GRS = Implicit KL Regularization: This theoretical result addresses a fundamental technical challenge in diffusion model fine-tuning. Since marginal KL is intractable, it need not be computed explicitly — rejection sampling implicitly enforces it.
Bias–Variance Perspective on Intermediate Distribution Shaping: The choice of intermediate step is not merely an engineering decision but is grounded in clear mathematical principles — selecting \(t\) that minimizes the product of bias and variance.
Deduplicated GRS for Molecule Generation: The reshaped reward \(\hat{r}\) automatically includes a diversity penalty — \(\log(1/N_{\text{copies}})\) — elegantly preventing mode collapse.

Limitations & Future Work¶

The optimal intermediate time \(t\) in P-GRAFT requires empirical search.
Inverse Noise Correction is applicable only to flow models, which require invertibility.
Generating \(M\) complete trajectories incurs significant computational overhead.
The theoretical analysis relies on the assumption of a well-trained denoiser.

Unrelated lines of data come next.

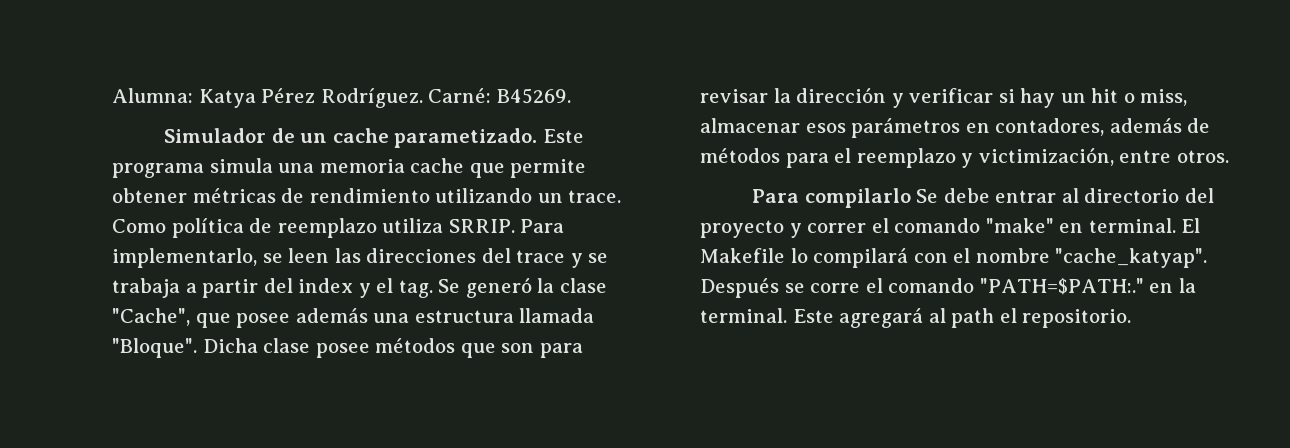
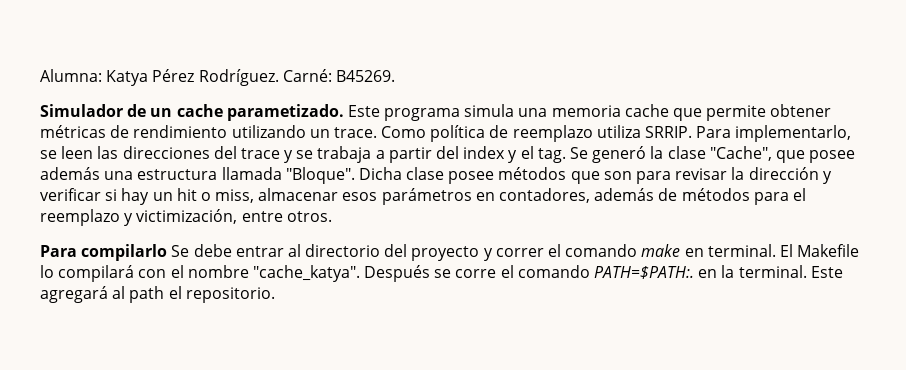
[985,218,1054,233] "make" -> [641,244,681,257] make
[1055,248,1208,268] "cache_katyap". -> [252,265,360,282] "cache_katya".
[979,278,1144,295] "PATH=$PATH:." -> [594,266,695,279] PATH=$PATH:.

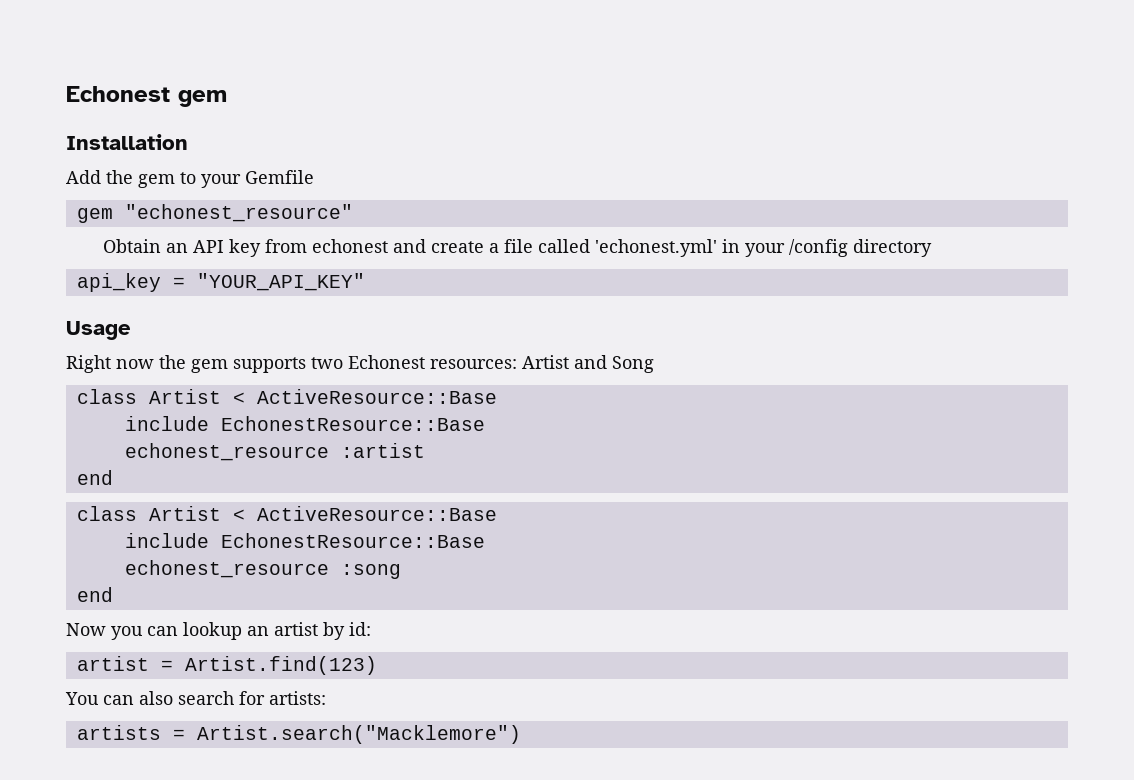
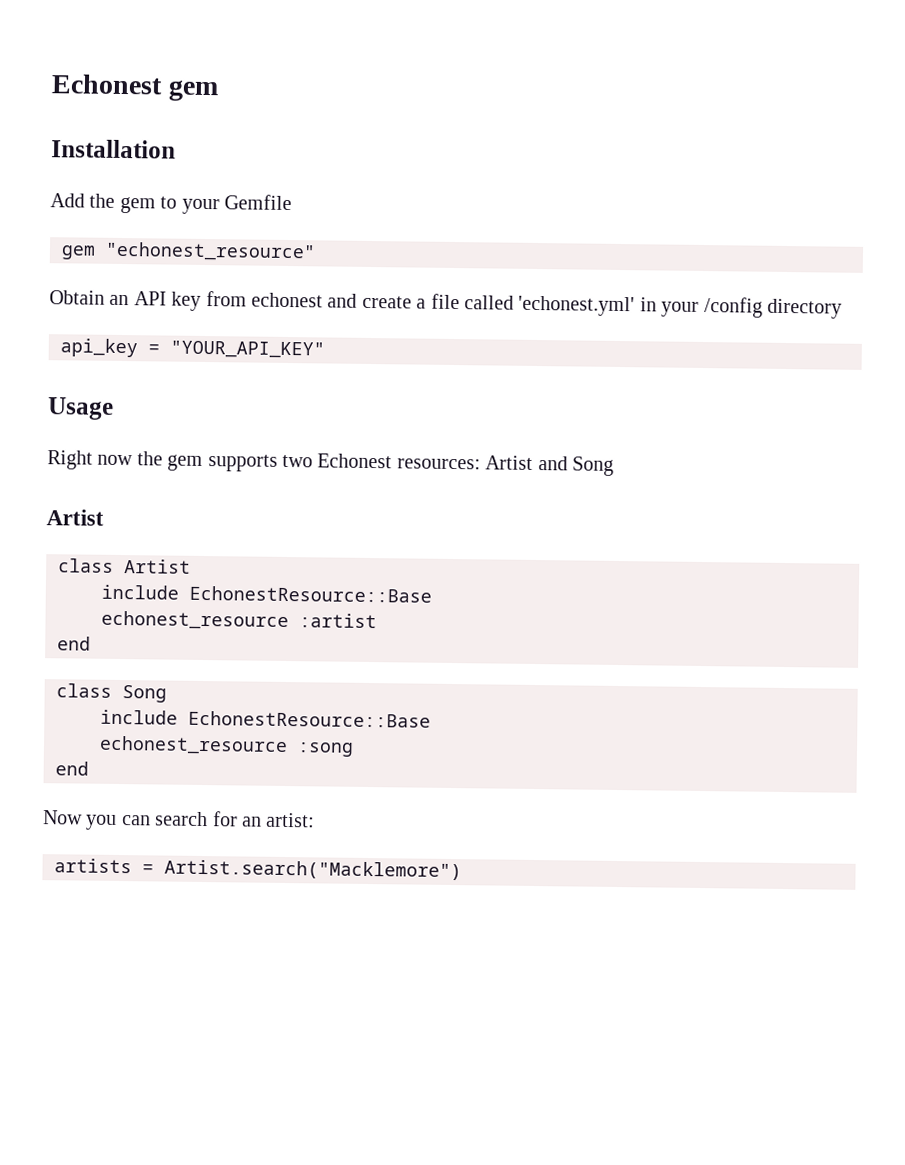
[76,389,497,404] // class Artist < ActiveResource::Base -> [46,509,104,526] [58,558,191,574] // Artist // class Artist
[148,506,497,521] Artist < ActiveResource::Base -> [122,685,167,703] Song
[183,622,371,640] [76,656,377,675] [65,691,326,705] lookup an artist by id: // artist = Artist.find(123) // You can also search for artists: -> [155,811,316,828] search for an artist:

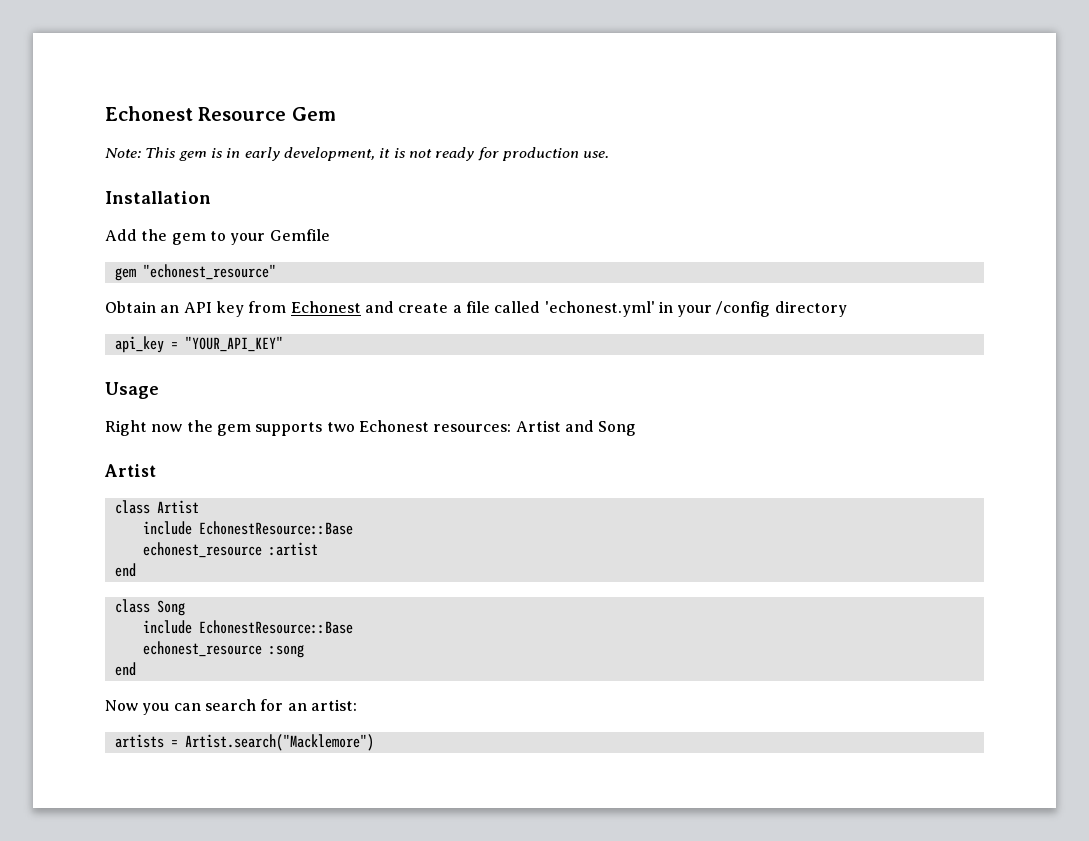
[51,74,219,102] Echonest gem -> [105,106,336,121] [105,147,610,161] Echonest Resource Gem // Note: This gem is in early development, it is not ready for production use.
[251,292,323,308] echonest -> [290,301,361,313] Echonest

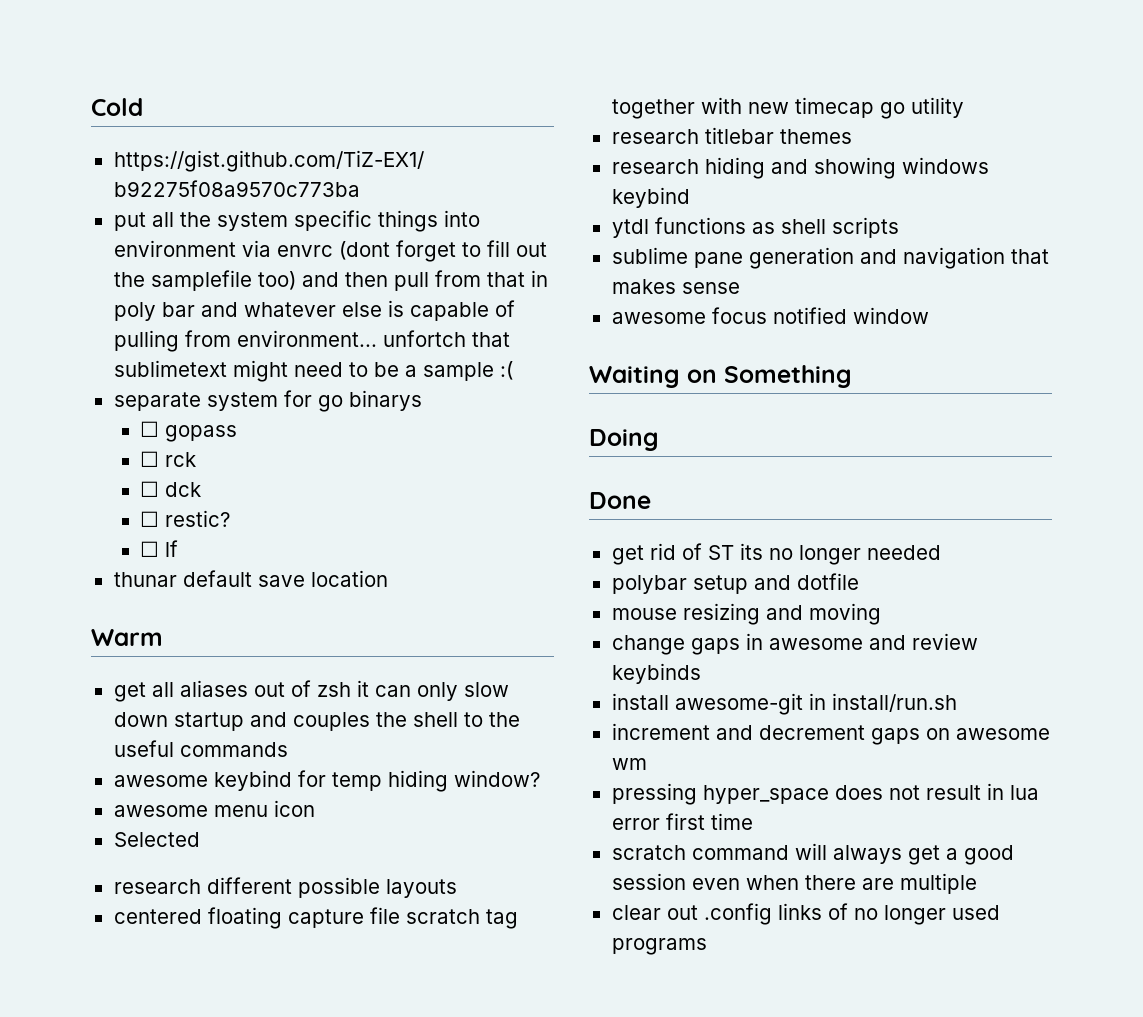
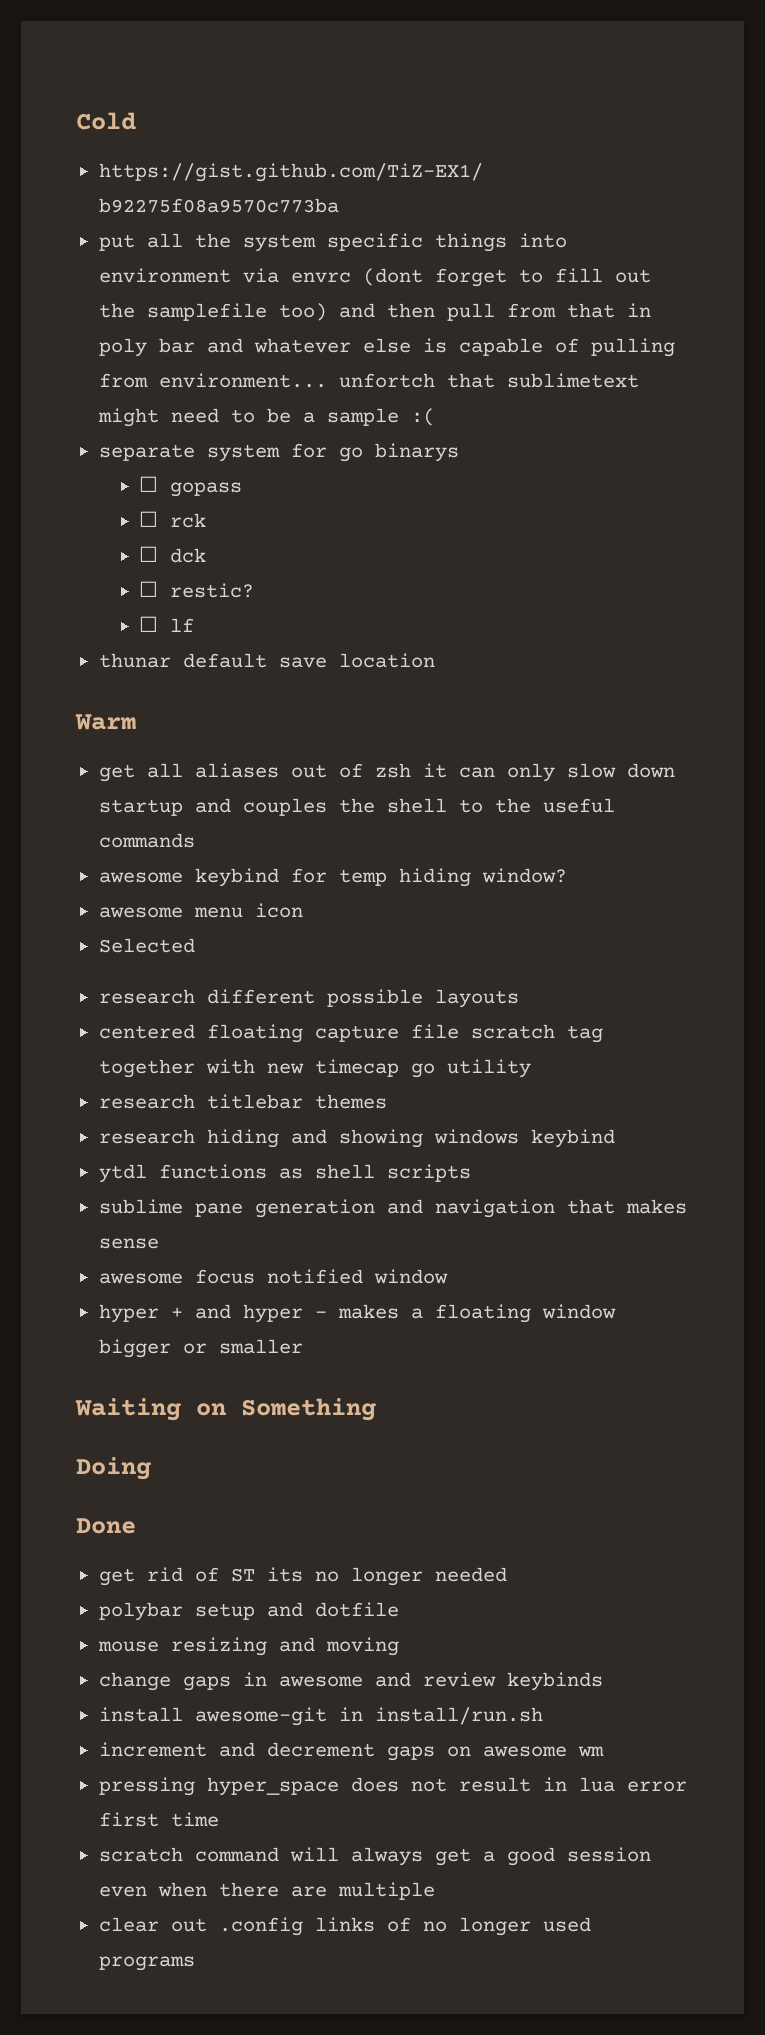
(929, 315) none -> [98,1304,616,1323] [98,1339,303,1358] // hyper + and hyper - makes a floating window bigger or smaller

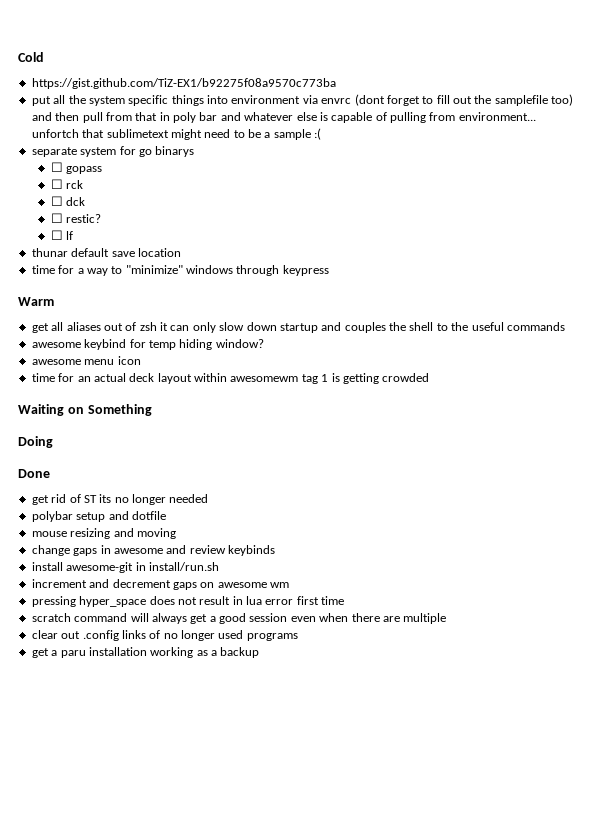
(435, 660) none -> [31,265,329,276] // time for a way to "minimize" windows through keypress
[98,938,195,953] [98,989,519,1008] [98,1024,603,1043] [98,1059,531,1078] [98,1094,387,1109] [98,1129,615,1148] [98,1164,471,1183] [98,1199,687,1218] [98,1238,159,1249] [98,1269,448,1284] [98,1304,616,1323] [98,1339,303,1358] Selected // research different possible layouts // centered floating capture file scratch tag together with new timecap go utility // research titlebar themes // research hiding and showing windows keybind // ytdl functions as shell scripts // sublime pane generation and navigation that makes sense // awesome focus notified window // hyper + and hyper - makes a floating window bigger or smaller -> [31,373,430,384] time for an actual deck layout within awesomewm tag 1 is getting crowded
(195, 1963) none -> [31,647,260,658] // get a paru installation working as a backup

vs. PPO/DPPO: Avoids the difficulty of KL computation; implicit KL constraint yields greater stability.
vs. RAFT/RSO: GRAFT provides a unified theoretical perspective, and P-GRAFT further leverages the diffusion structure for additional gains.
vs. DPO for diffusion: DPO transfers KL via preference data; P-GRAFT employs rejection sampling more directly.

Rating¶

Novelty: ⭐⭐⭐⭐⭐ The GRAFT unified theory and the bias–variance analysis underlying P-GRAFT are both significant contributions.
Experimental Thoroughness: ⭐⭐⭐⭐ Covers text-to-image, layout, molecule, and unconditional image generation.
Writing Quality: ⭐⭐⭐⭐⭐ Theory and practice are tightly integrated, with clear mathematical derivations.
Value: ⭐⭐⭐⭐⭐ Carries important theoretical and practical implications for the paradigm of diffusion model fine-tuning.